Hawaii has had a total of 621 COVID-19 cases since Feb. 28, and 17 people had died from the virus. The island state has one of the lowest case totals in the U.S., and likely benefited from its relative isolation.
Two other islands have similarly low outbreaks — Australia and New Zealand. The small nation of New Zealand, which has just under 5 million residents, went into a strict lockdown in March and reported no new cases of COVID-19 on Monday after weeks of minimal numbers. The rate of infection is similarly low in Australia, which has a population of 25 million. The country had 25 new cases on Tuesday, and has not had more than 26 new cases a day since April 19.
The two nations are now considering forming a “travel bubble” that would allow residents to fly across the Tasman Sea between Australia and New Zealand, but not to any other countries.
“Both our countries’ strong record of fighting the virus has placed us in the enviable position of being able to plan the next stage in our economic rebuild and to include trans-Tasman travel and engagement in our strategy,” New Zealand Prime Minister Jacinda Ardern said Monday, according to The Washington Post.
The move would allow the countries to resume their usual tourism levels and get back to their rugby rivalry.
Hawaii is also working on reopening. Ige allowed several non-essential businesses, such as florists, car dealerships and golf courses to resume this week, but warned that if they see a second wave of COVID-19 cases they will have to reevaluate the decision.
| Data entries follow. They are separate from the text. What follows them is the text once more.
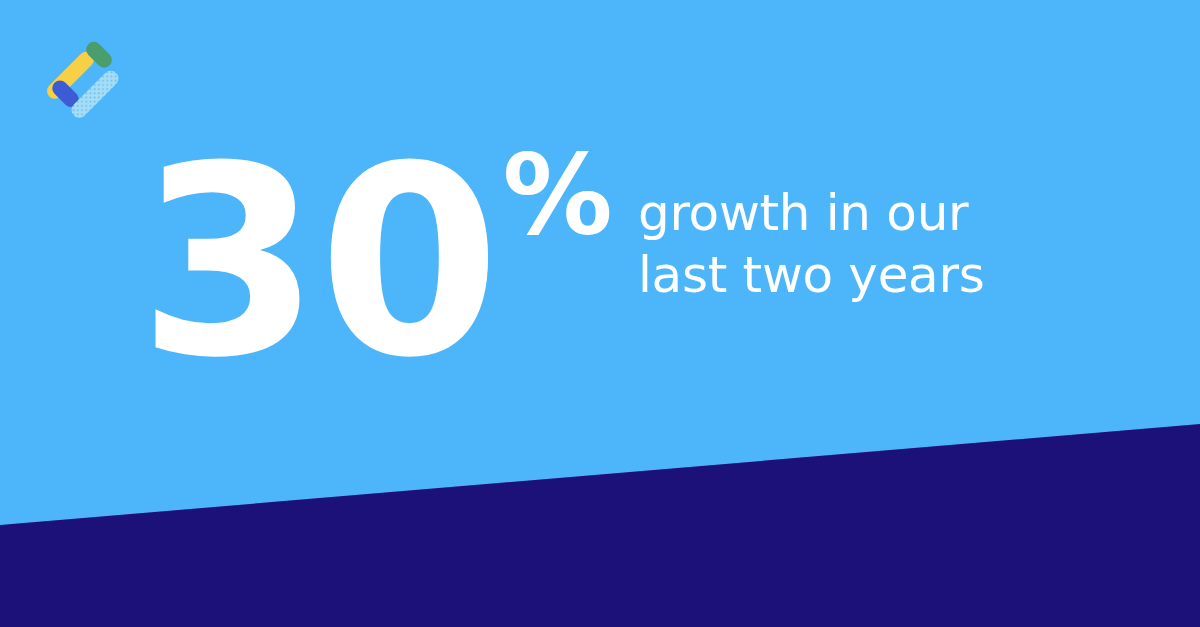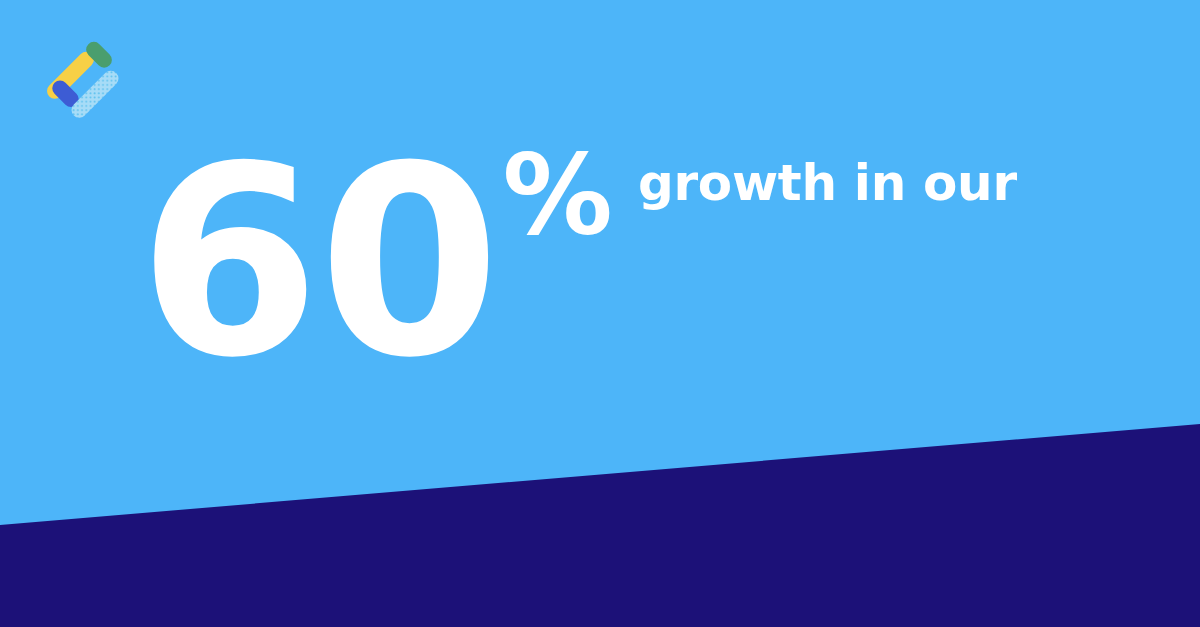"60" span { text: 60 -> 30 }
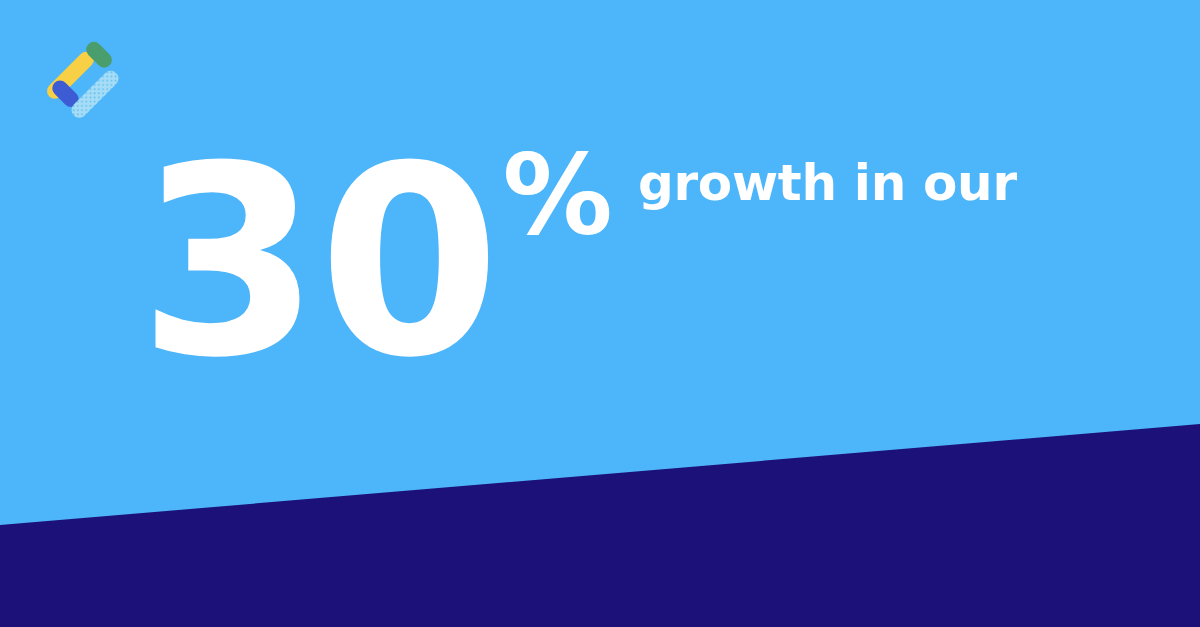"growth in our" .headline { font-weight: 700 -> 400; top: 152px -> 182px }
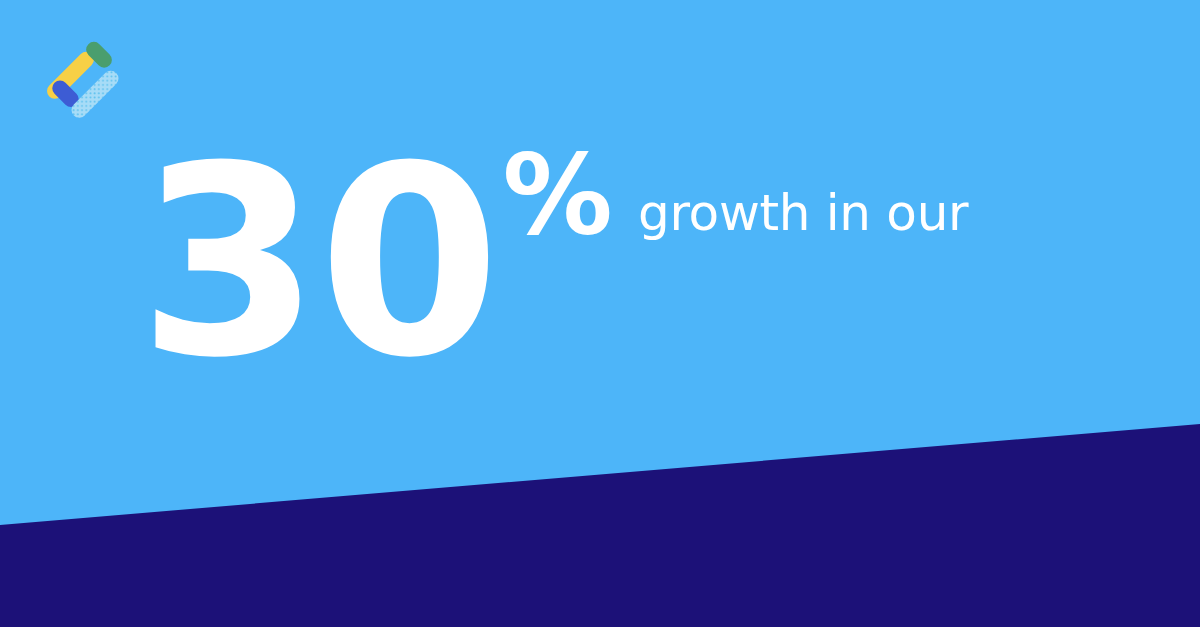"last two years" span.headline-line { html: none -> <span>last two years</span> }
The state is also hopeful that the University of Hawaii will be able to have in-person classes when the school year begins on August 24.
“There is still great uncertainty but plans for the state are now taking shape and we have ourselves learned much over the last two months,” said the university’s president Dr. David Lassner. “Now, more than ever, the people of Hawaii need the opportunity to affordably engage in higher education to advance their careers and their lives.”